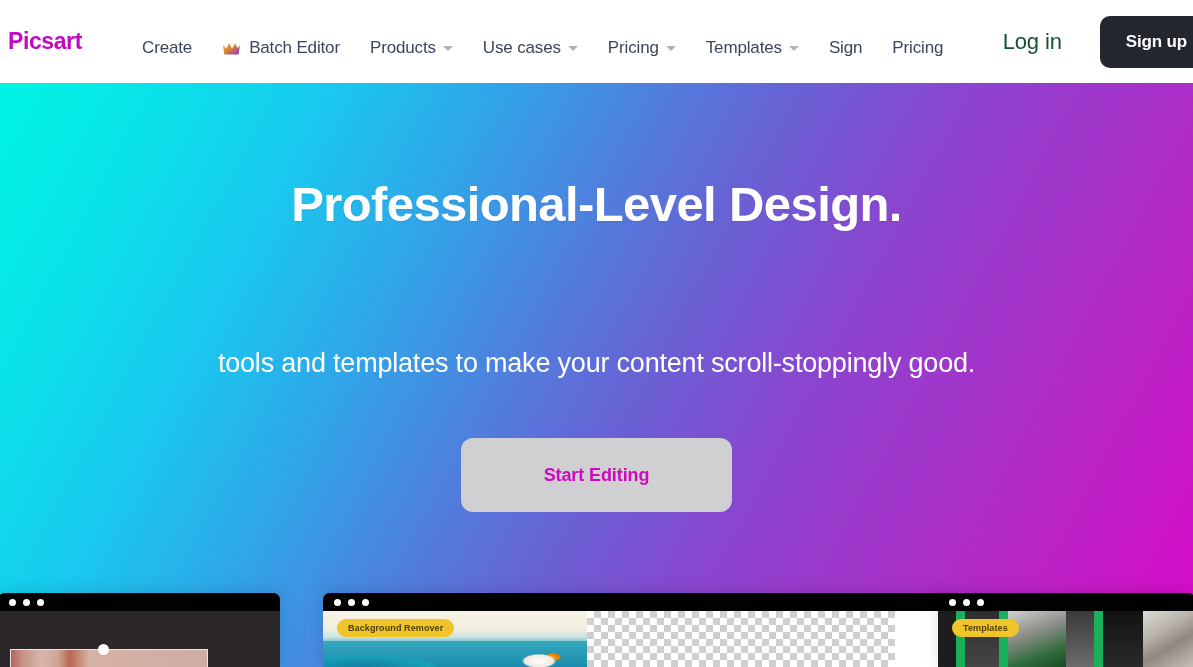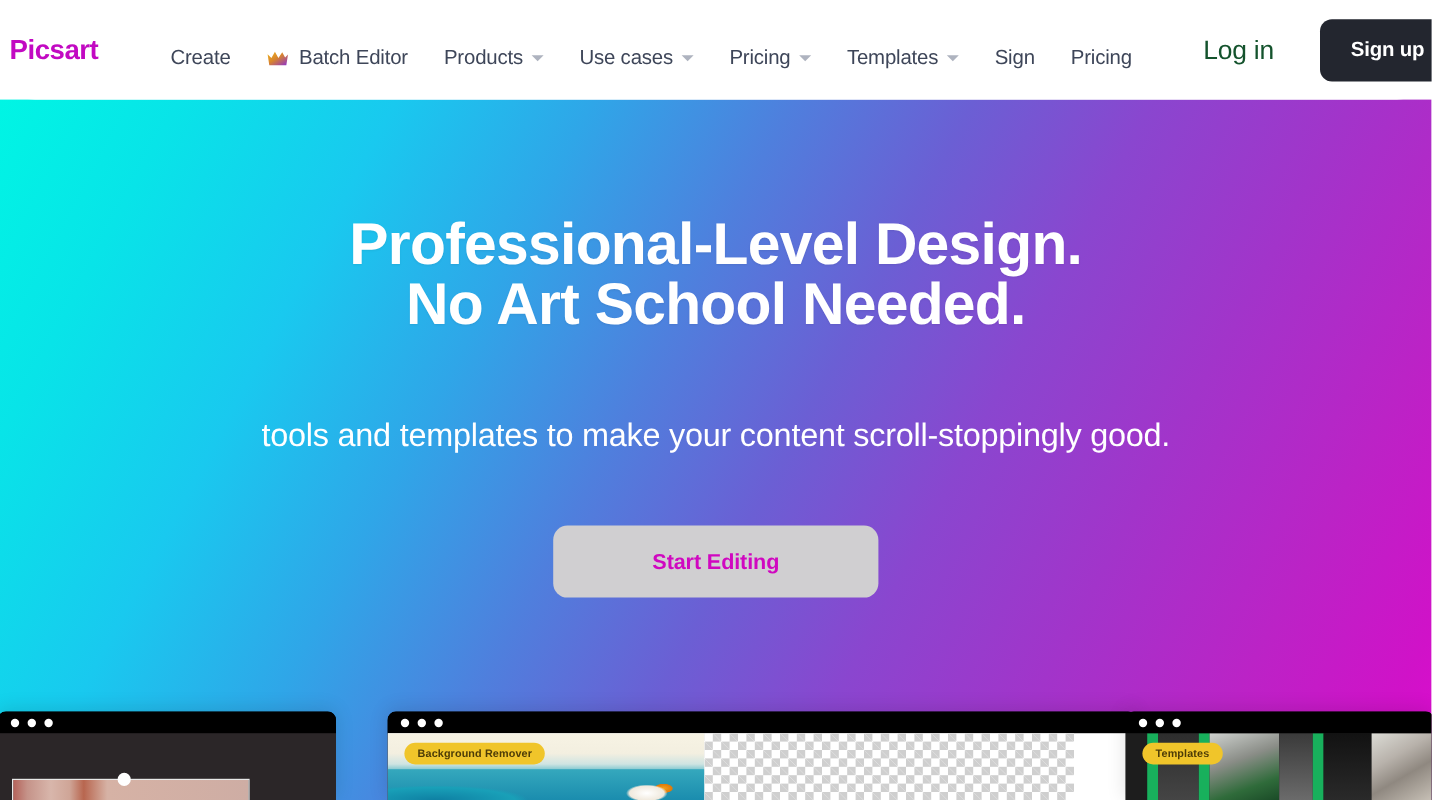--- a/index.html
+++ b/index.html
@@ -337,7 +337,6 @@
 
       <h1 class="hero-title">
         <span class="nowrap">Professional-Level Design.</span><br>
-        <span class="nowrap">No Art School Needed.</span>
       </h1>
 
       <p class="hero-sub">

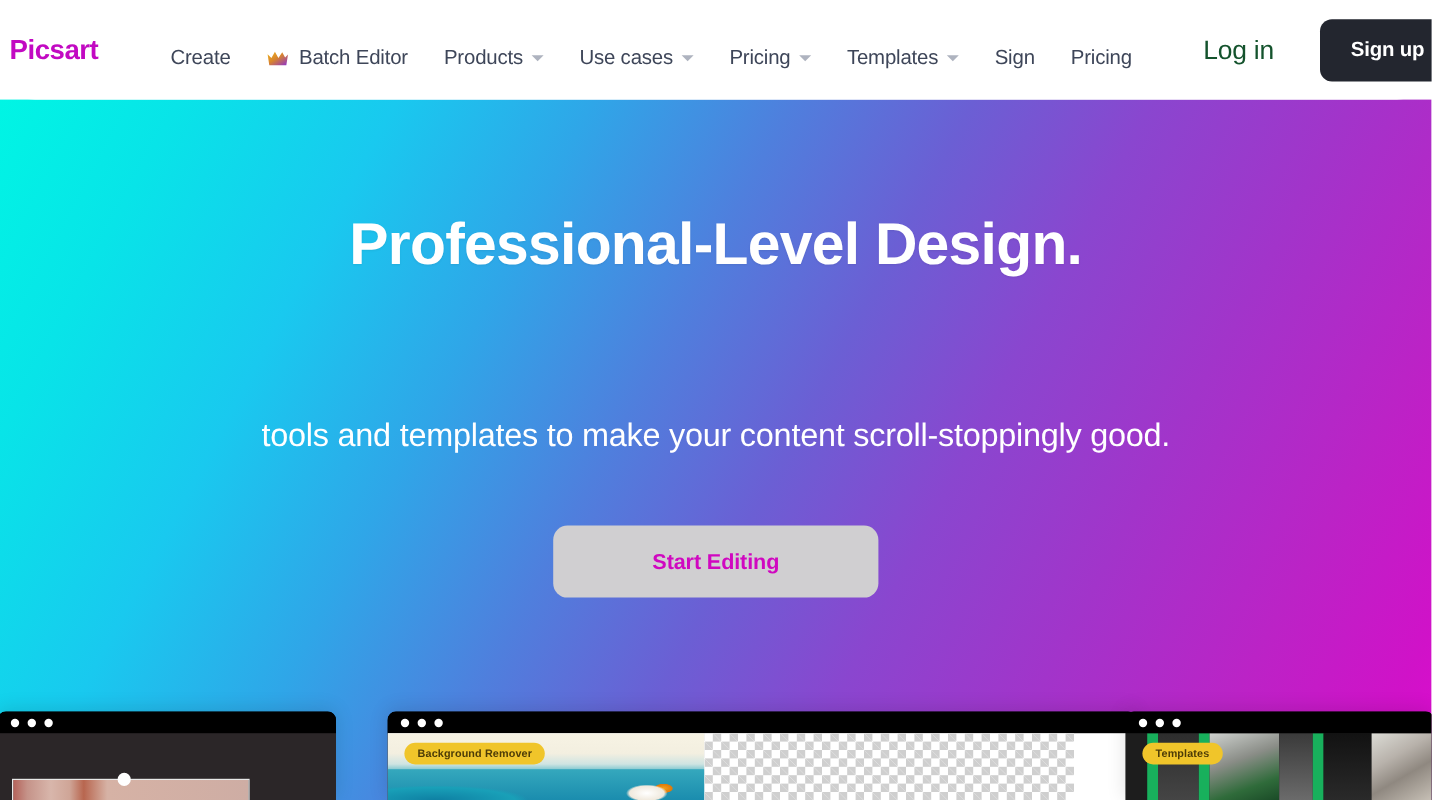--- a/index.html
+++ b/index.html
@@ -136,7 +136,7 @@
     display:flex; justify-content:center;
   }
   .cta {
-    width:271px; height:60px;
+    width:271px; height:74px;
     background:#d0cfd1;
     border:none;
     border-radius:12px;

What is expected. Say how many lines above hold the word "width", giving only the count.

Exercise response. 2